What you need to do: Quote all lines below exactly. Images stay out.

Listed entries:

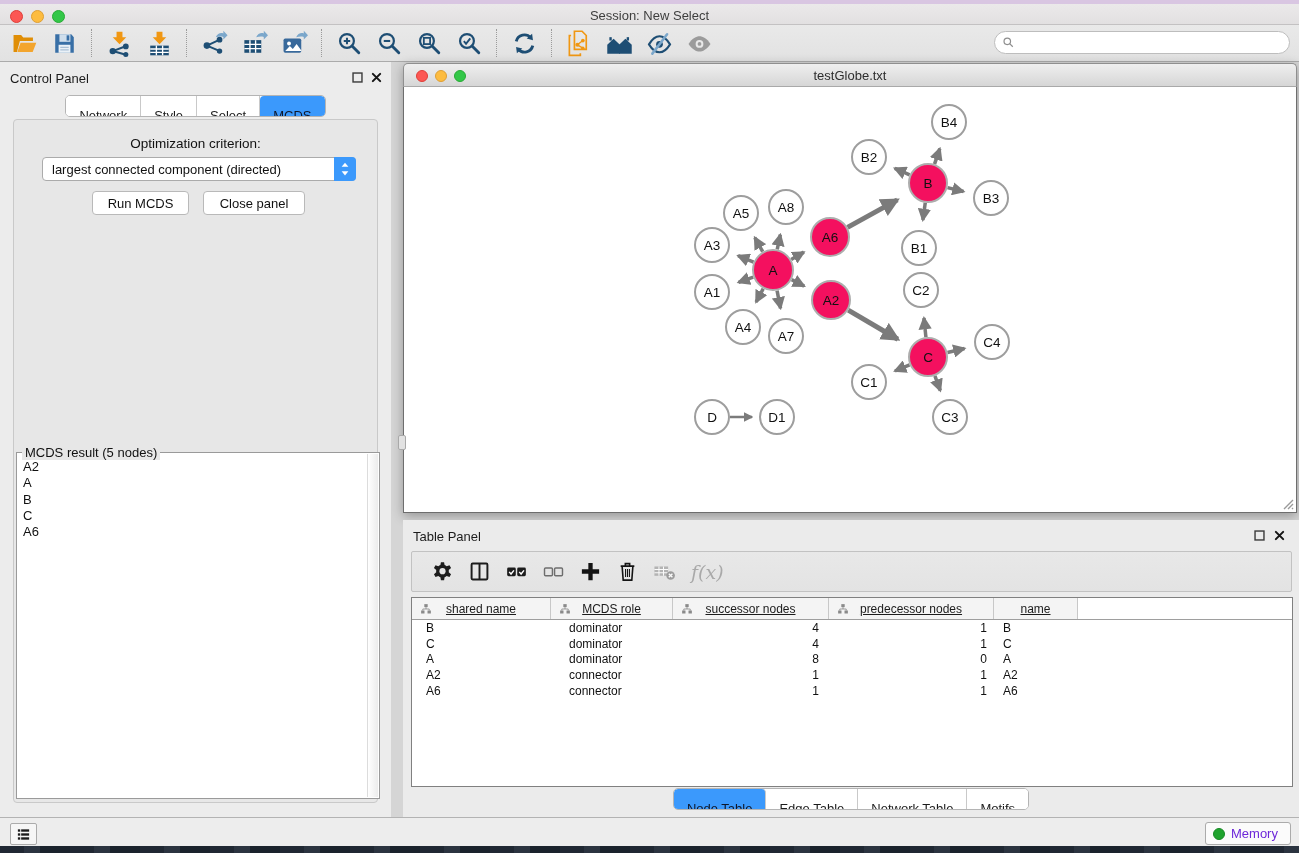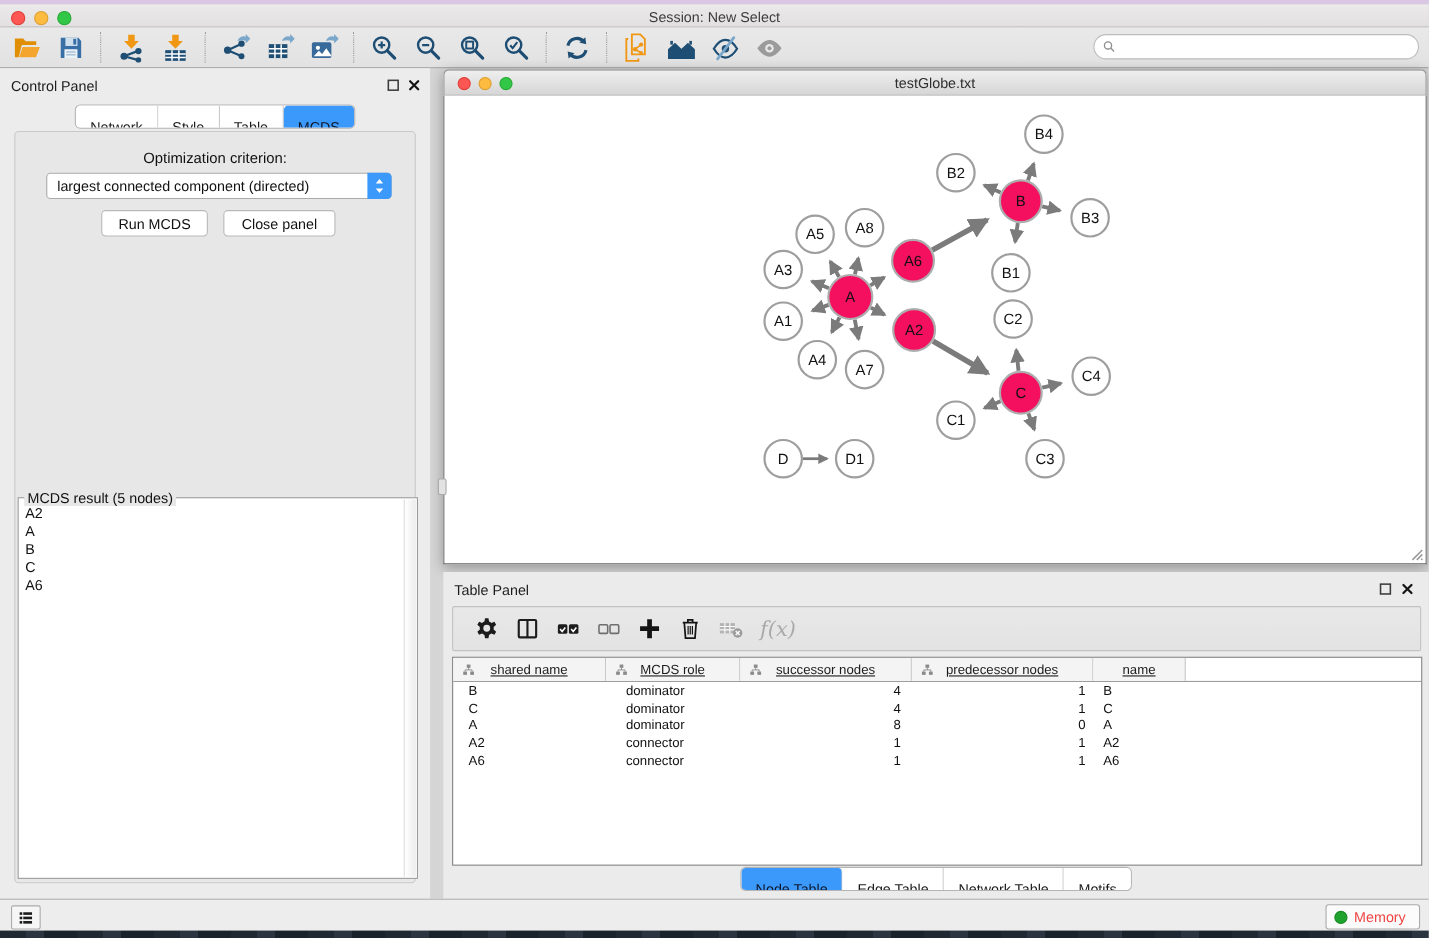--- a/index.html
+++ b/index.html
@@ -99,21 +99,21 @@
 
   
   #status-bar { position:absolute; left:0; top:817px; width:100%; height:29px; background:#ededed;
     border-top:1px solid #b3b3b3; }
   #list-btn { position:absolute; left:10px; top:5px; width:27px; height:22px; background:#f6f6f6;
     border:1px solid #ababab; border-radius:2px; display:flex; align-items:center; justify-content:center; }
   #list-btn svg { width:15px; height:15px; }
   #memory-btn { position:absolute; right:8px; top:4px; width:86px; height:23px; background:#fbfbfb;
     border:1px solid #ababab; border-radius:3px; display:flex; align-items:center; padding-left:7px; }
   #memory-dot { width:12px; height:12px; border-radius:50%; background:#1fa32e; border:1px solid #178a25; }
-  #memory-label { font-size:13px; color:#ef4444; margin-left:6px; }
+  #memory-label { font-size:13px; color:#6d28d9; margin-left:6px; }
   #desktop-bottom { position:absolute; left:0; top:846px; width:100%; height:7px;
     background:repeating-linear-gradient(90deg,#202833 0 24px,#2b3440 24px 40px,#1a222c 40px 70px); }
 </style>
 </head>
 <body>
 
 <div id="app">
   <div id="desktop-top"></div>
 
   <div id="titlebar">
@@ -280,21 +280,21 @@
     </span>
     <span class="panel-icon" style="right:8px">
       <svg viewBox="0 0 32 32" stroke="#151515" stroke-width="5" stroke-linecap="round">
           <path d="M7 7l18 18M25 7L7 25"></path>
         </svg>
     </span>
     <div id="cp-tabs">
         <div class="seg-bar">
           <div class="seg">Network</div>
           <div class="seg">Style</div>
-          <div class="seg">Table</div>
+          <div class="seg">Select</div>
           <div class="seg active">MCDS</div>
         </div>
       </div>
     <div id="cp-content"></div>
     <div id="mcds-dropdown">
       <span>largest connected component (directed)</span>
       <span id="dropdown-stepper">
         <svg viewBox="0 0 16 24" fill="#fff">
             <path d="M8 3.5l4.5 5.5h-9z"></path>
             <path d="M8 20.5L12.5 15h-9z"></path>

Solution to the exercise:
--- a/index.html
+++ b/index.html
@@ -99,21 +99,21 @@
 
   
   #status-bar { position:absolute; left:0; top:817px; width:100%; height:29px; background:#ededed;
     border-top:1px solid #b3b3b3; }
   #list-btn { position:absolute; left:10px; top:5px; width:27px; height:22px; background:#f6f6f6;
     border:1px solid #ababab; border-radius:2px; display:flex; align-items:center; justify-content:center; }
   #list-btn svg { width:15px; height:15px; }
   #memory-btn { position:absolute; right:8px; top:4px; width:86px; height:23px; background:#fbfbfb;
     border:1px solid #ababab; border-radius:3px; display:flex; align-items:center; padding-left:7px; }
   #memory-dot { width:12px; height:12px; border-radius:50%; background:#1fa32e; border:1px solid #178a25; }
-  #memory-label { font-size:13px; color:#ef4444; margin-left:6px; }
+  #memory-label { font-size:13px; color:#6d28d9; margin-left:6px; }
   #desktop-bottom { position:absolute; left:0; top:846px; width:100%; height:7px;
     background:repeating-linear-gradient(90deg,#202833 0 24px,#2b3440 24px 40px,#1a222c 40px 70px); }
 </style>
 </head>
 <body>
 
 <div id="app">
   <div id="desktop-top"></div>
 
   <div id="titlebar">
@@ -280,21 +280,21 @@
     </span>
     <span class="panel-icon" style="right:8px">
       <svg viewBox="0 0 32 32" stroke="#151515" stroke-width="5" stroke-linecap="round">
           <path d="M7 7l18 18M25 7L7 25"></path>
         </svg>
     </span>
     <div id="cp-tabs">
         <div class="seg-bar">
           <div class="seg">Network</div>
           <div class="seg">Style</div>
-          <div class="seg">Table</div>
+          <div class="seg">Select</div>
           <div class="seg active">MCDS</div>
         </div>
       </div>
     <div id="cp-content"></div>
     <div id="mcds-dropdown">
       <span>largest connected component (directed)</span>
       <span id="dropdown-stepper">
         <svg viewBox="0 0 16 24" fill="#fff">
             <path d="M8 3.5l4.5 5.5h-9z"></path>
             <path d="M8 20.5L12.5 15h-9z"></path>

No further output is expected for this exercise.